[Data for analysis — start]

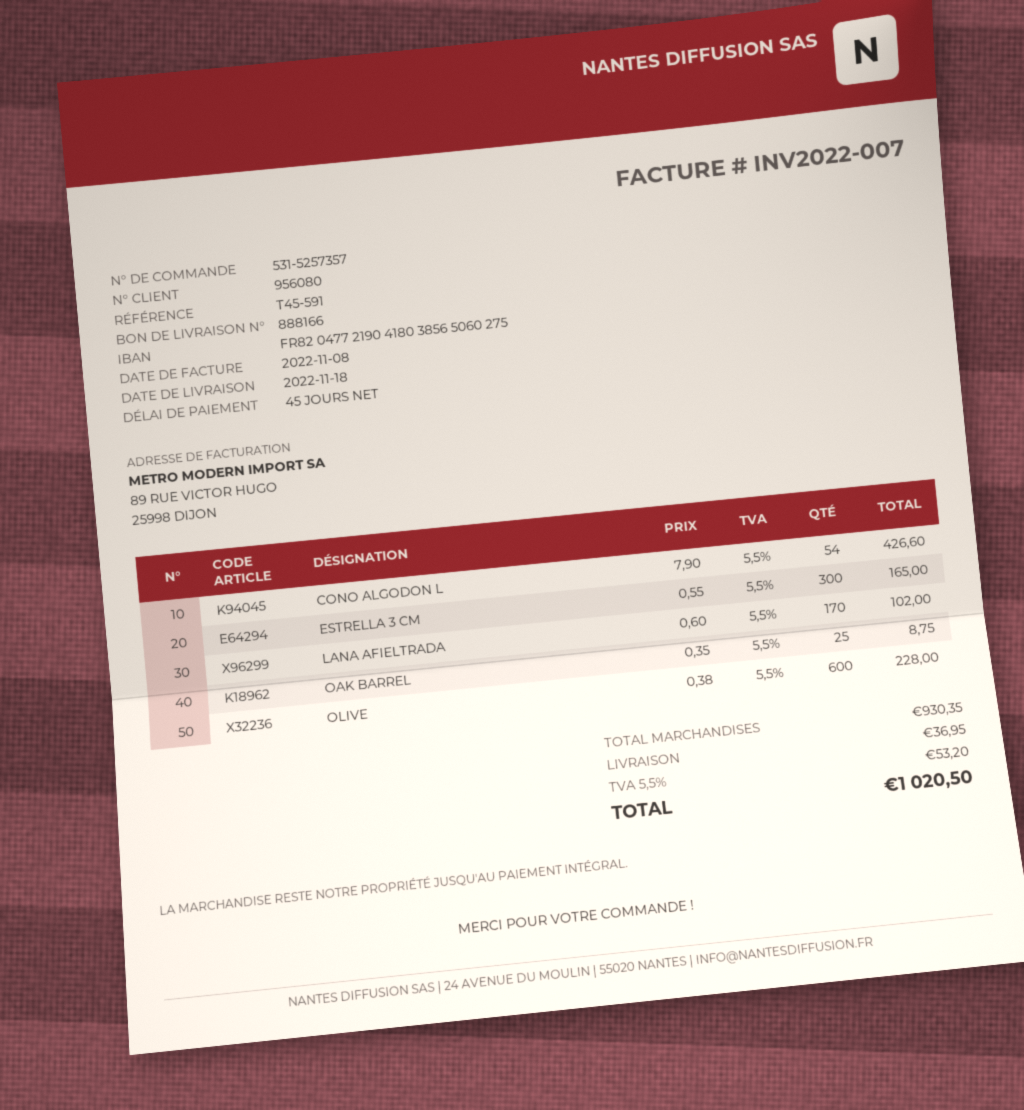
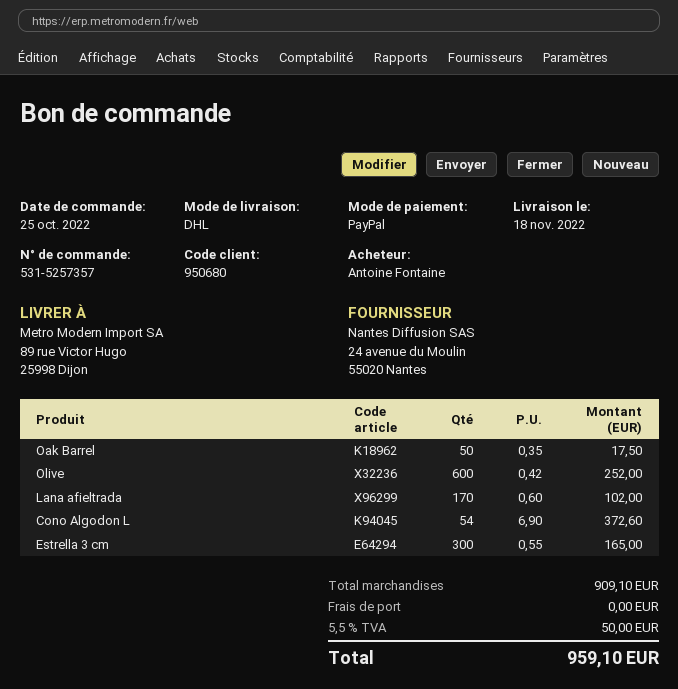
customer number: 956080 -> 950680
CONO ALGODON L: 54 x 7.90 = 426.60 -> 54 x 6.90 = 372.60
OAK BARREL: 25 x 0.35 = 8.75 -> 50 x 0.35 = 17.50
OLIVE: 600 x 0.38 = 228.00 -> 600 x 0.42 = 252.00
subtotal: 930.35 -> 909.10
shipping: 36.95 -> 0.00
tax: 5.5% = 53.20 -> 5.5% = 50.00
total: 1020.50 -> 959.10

[Data for analysis — finish]

About this task: Start at the line containing "OAK BARREL: 25" and transcribe through the end of the entries. Please keep both ends and add nothing.

Answer for this exercise:
OAK BARREL: 25 x 0.35 = 8.75 -> 50 x 0.35 = 17.50
OLIVE: 600 x 0.38 = 228.00 -> 600 x 0.42 = 252.00
subtotal: 930.35 -> 909.10
shipping: 36.95 -> 0.00
tax: 5.5% = 53.20 -> 5.5% = 50.00
total: 1020.50 -> 959.10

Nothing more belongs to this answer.